Records

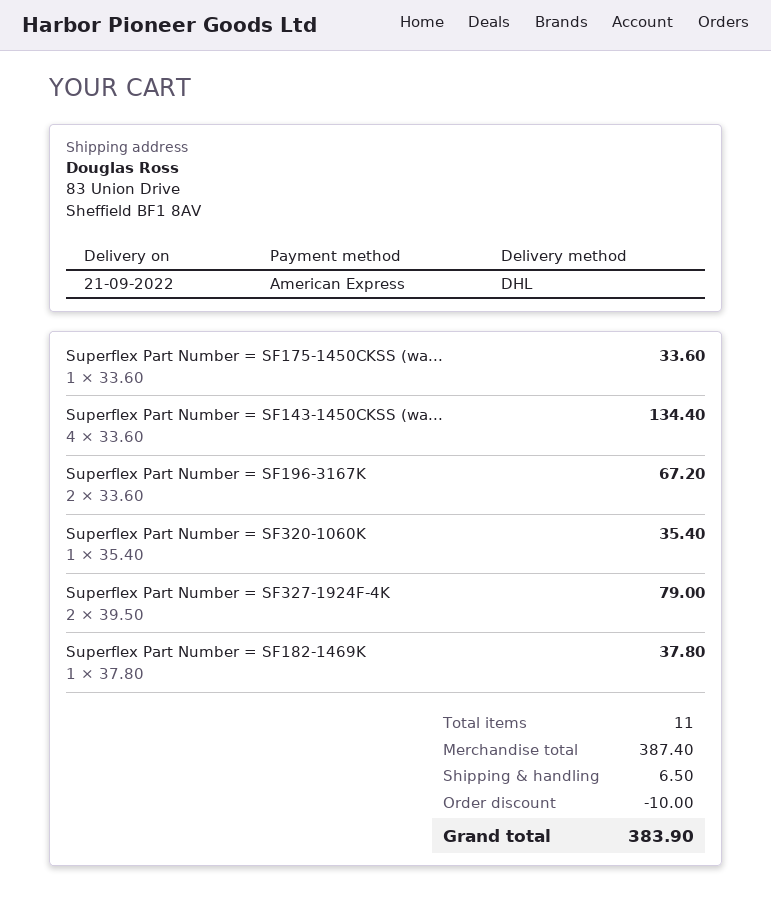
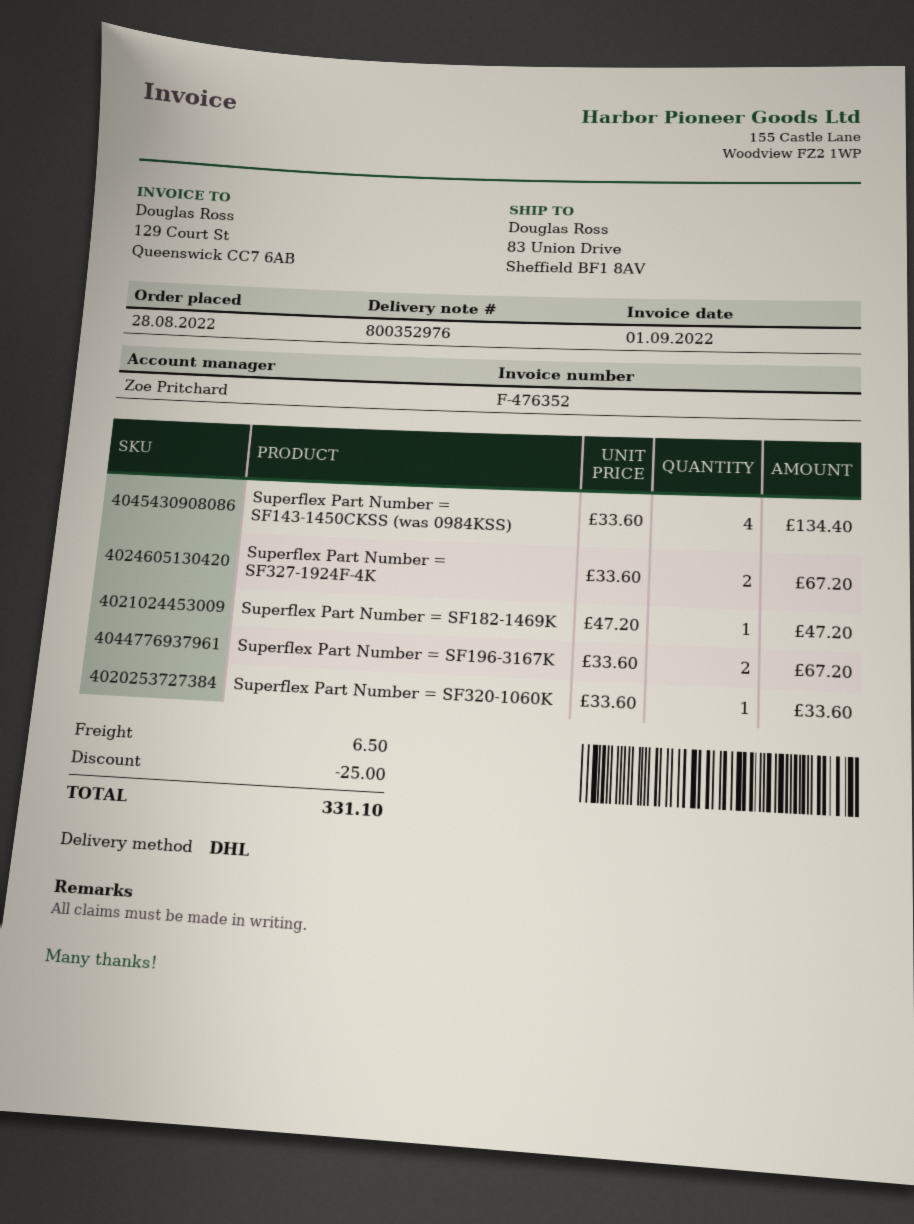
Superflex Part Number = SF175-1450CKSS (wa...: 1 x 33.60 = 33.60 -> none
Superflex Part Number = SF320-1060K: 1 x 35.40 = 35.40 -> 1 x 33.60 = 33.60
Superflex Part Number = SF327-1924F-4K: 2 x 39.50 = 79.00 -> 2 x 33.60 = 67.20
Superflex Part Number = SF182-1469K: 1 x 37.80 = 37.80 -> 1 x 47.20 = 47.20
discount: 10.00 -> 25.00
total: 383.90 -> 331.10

==

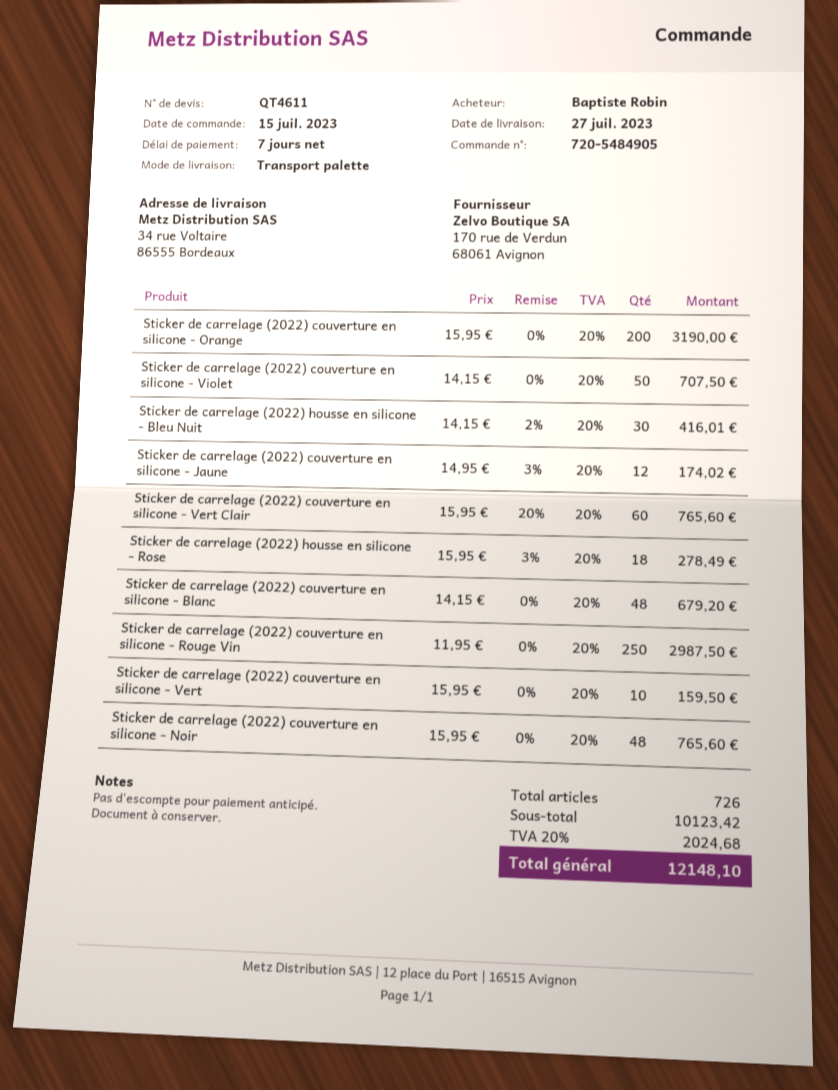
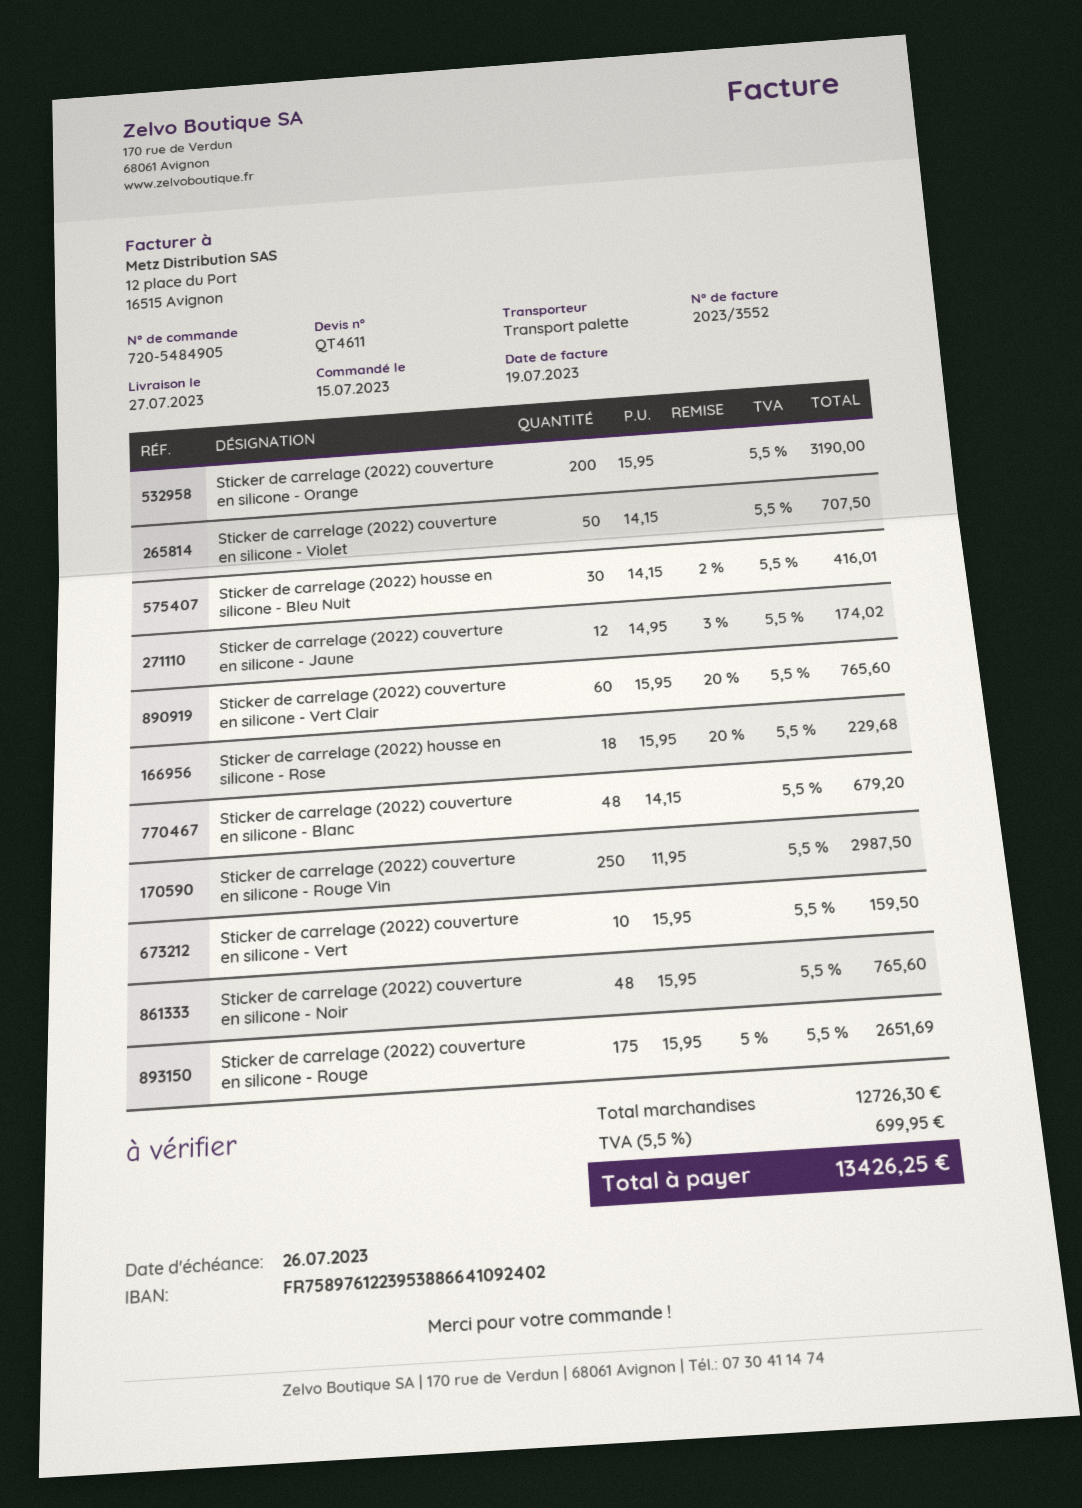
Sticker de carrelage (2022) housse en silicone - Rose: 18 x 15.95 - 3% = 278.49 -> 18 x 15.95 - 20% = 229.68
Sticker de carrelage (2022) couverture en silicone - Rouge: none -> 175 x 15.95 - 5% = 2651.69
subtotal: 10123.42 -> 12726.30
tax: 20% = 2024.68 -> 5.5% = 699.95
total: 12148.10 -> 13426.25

Instructions to follow
Where the listing above reaches the line that contains "Sticker de carrelage (2022) couverture", start retyping, and finish with the line that contains "total: 12148.10 -> 13426.25"; reproduce those lines exactly and no others.

Task result
Sticker de carrelage (2022) couverture en silicone - Rouge: none -> 175 x 15.95 - 5% = 2651.69
subtotal: 10123.42 -> 12726.30
tax: 20% = 2024.68 -> 5.5% = 699.95
total: 12148.10 -> 13426.25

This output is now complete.